日本とUNDP、1500万米ドルでカリブ地域気候変動プロジェクトを開始

2016/01/28


【2016年1月28日、バルバドス・ブリッジタウン】
日本政府と国連開発計画(UNDP)は本日、気候変動に関するパリ協定に沿って、地球温暖化を摂氏2度未満に食い止めるとともに、産業革命以前と比較した気温の上昇をさらに摂氏1.5度以内に抑える取り組みを推進するため、計1500万米ドルの「日本・カリブ気候変動パートナーシップ(J-CCCP)」をスタートさせます。

今回のプロジェクトは、政府高官、技術顧問、NGO、国連パートナーを含むカリブ8か国の40人を超える代表を交え、各国の長期戦略に沿って気候変動を緩和し、これに適応するためのロードマップの策定を目的に行われた2日間の会合を受けて始動するものです。この新たな取り組みは「開発途上国による適切な緩和行動(NAMA)」や「国別適応計画(NAP)」をはじめ、温室効果ガスの排出量削減と気候変動への適応を目的としたカリブ諸国による対策と政策の実施に役立ちます。また、持続可能なエネルギーへのアクセスを拡大するとともに、化石燃料の輸入とこれに対する依存度を減らすための支援を行うことで、カリブ地域が重大な国際収支上の制約に取り組みながら、低排出開発への道を進めるようにします。

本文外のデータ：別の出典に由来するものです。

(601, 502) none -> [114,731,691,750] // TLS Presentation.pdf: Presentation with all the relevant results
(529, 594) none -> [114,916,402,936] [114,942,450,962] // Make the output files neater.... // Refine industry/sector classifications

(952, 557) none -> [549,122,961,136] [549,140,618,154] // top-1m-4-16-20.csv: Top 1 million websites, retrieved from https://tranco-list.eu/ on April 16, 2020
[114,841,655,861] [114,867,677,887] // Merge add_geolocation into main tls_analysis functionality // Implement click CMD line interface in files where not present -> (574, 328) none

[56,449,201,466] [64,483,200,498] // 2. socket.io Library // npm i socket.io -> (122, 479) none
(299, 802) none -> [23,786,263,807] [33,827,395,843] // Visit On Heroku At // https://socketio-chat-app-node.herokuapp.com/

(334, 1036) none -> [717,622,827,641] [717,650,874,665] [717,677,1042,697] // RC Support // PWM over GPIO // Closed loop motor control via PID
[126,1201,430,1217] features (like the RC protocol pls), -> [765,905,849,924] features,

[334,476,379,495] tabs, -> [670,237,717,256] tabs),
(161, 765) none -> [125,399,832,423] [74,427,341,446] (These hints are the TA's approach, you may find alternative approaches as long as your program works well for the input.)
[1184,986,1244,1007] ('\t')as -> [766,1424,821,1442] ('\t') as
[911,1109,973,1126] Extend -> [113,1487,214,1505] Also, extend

佐藤雅俊・在トリニダード・トバゴ日本国大使館参事官は「日本政府は、UNDPと連携でき光栄に思います。今回のプロジェクトは、気候変動政策を策定、実施するとともに、適応と緩和に関する技術移転を推進する際の情報共有に向けたプラットフォームの構築にも貢献することになります。日本は、このプロジェクトが試験的プロジェクトや情報共有を通じ、気候変動と自然災害に対処するカリブ諸国の能力を強化できるものと期待しています」と述べ、このパートナーシップが、政府高官や技術顧問の日本での研修を含め、南南協力と南北協力をともに推進することにもなる点を強調しました。

ベリーズ、ドミニカ国、グレナダ、ガイアナ、ジャマイカ、セントルシア、セントビンセントおよびグレナディーン諸島、スリナムの各国が参加する今回のプロジェクトは、50のコミュニティに暮らす男女20万人に裨益するものと見られます。

ドミニカ国計画・経済開発・投資省のグロリア・ジョセフ事務次官は「今回のパートナーシップは、わが国の持続可能な開発プログラムにとって極めて重要な時期に発足しました。熱帯性低気圧やハリケーンによって、国内総生産(GDP)の実に90%が失われる危機に直面したドミニカ国は、気候変動が国民とその生活、経済に壊滅的な打撃を与えかねないことをじかに経験しました。復興と『ビルド・バック・ベター(より良い復興)』に努める中で、ドミニカ国は早期対応警報システム、気候変動への適応、そして災害リスク削減措置から恩恵を受ける態勢を整えており、その機会を歓迎します」と語りました。

気候変動は、カリブ地域にとって最も深刻な課題の一つとして認識されています。気候変動によって毎年のハリケーン被害の回数と規模が増大する公算が大きい中で、リスクに晒されたコミュニティを守るための包括的な措置が必要とされています。強靭性の強化はカリブ地域の開発に欠かせないだけでなく、UNDPのプログラム優先度を定めるグローバル戦略計画の明らかな一要素にもなっています。気候変動に関連する土地や水資源、生物多様性への悪影響が、海岸線の安定、沿岸・海洋生態系や私有財産の健全性、さらには生態系サービスを損なう可能性も予測されています。沿岸の浸食が進み、深刻なサンゴ礁の白化がすでに明らかになっている場所もあります。

レベッカ・アリアスUNDPラテンアメリカ・カリブ局地域拠点責任者は「UNDPは長年にわたり、カリブ地域で気候変動対策の推進を先頭に立って主張してきました。私たちは、カリブ地域8か国で日本政府と連携し、気候変動プロジェクトを実施できることを嬉しく思います。COP21で合意が成立した今、各国が気候変動の影響にさらに効果的に対処するとともに、現在の活動を通じて強靭性を高めることで、将来に向けて力を蓄えるための支援を提供するという意味で、今回のプロジェクトはまさに時宜にかなったものと言えるでしょう」と語りました。